Start of DATA LISTING
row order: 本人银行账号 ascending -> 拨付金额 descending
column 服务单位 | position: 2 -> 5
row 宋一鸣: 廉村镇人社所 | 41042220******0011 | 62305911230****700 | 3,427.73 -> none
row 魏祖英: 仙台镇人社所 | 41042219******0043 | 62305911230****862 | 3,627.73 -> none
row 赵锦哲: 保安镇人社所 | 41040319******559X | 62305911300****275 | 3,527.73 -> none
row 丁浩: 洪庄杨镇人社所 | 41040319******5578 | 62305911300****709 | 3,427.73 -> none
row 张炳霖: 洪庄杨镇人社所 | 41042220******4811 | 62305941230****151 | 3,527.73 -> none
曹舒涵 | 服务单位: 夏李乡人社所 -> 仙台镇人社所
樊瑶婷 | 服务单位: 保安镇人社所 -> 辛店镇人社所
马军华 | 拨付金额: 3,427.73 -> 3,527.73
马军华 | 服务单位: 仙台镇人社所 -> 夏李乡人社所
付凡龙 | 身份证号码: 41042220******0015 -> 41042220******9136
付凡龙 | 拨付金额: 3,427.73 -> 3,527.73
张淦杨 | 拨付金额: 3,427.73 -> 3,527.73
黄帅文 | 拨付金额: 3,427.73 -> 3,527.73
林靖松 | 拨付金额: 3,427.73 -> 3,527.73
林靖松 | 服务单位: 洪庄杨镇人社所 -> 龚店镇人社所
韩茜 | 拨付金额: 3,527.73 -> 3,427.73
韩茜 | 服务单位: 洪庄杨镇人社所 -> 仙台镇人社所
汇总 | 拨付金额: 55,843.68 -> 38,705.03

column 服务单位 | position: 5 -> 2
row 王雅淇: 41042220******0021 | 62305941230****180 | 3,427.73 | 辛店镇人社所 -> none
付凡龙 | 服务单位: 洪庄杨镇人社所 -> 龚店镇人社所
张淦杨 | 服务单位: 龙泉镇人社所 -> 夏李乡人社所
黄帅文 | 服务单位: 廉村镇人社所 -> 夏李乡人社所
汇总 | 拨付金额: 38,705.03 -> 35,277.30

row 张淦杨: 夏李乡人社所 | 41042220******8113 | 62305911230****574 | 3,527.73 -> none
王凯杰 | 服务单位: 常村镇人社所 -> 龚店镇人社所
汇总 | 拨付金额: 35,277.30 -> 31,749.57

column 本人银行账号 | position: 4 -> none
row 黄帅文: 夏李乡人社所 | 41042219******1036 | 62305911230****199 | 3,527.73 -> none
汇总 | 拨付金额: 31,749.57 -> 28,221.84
End of DATA LISTING
# [REQUIRED ACTION]
Look through the entries for the string "保安镇人社所". Every line that has it belongs in the answer.

# [THE COMPLETED TASK]
row 赵锦哲: 保安镇人社所 | 41040319******559X | 62305911300****275 | 3,527.73 -> none
樊瑶婷 | 服务单位: 保安镇人社所 -> 辛店镇人社所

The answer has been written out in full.